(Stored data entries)
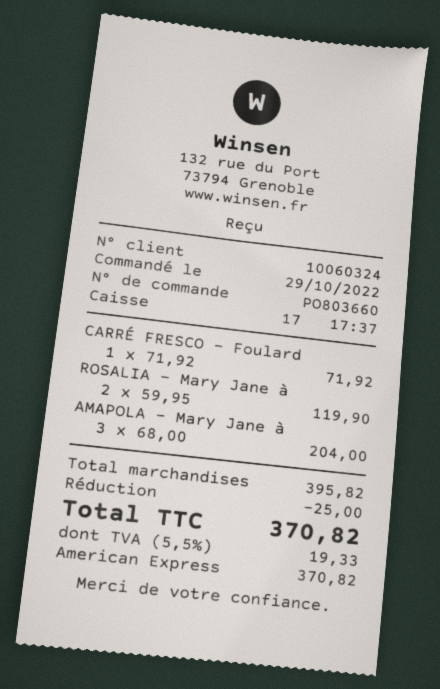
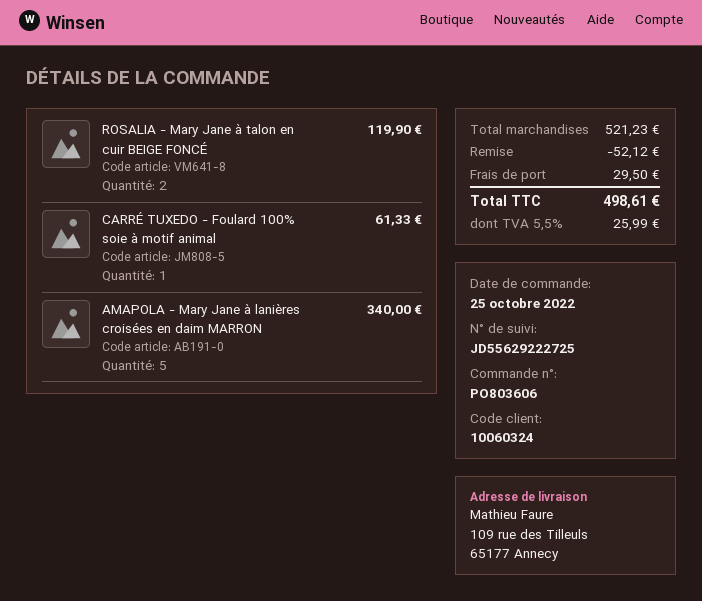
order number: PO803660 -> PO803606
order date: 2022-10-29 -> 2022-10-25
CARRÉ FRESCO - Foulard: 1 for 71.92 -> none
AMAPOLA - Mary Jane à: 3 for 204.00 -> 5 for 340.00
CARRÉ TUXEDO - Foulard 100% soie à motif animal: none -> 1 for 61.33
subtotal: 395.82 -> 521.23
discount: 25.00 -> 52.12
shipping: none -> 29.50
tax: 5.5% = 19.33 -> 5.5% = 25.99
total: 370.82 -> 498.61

▶ [ABOUT THIS TASK] The expected output is the lines from the one holding "shipping: none -> 29.50" through the last line of the data, exactly as they appear, with nothing before or after.

▶ [EXERCISE ANSWER]
shipping: none -> 29.50
tax: 5.5% = 19.33 -> 5.5% = 25.99
total: 370.82 -> 498.61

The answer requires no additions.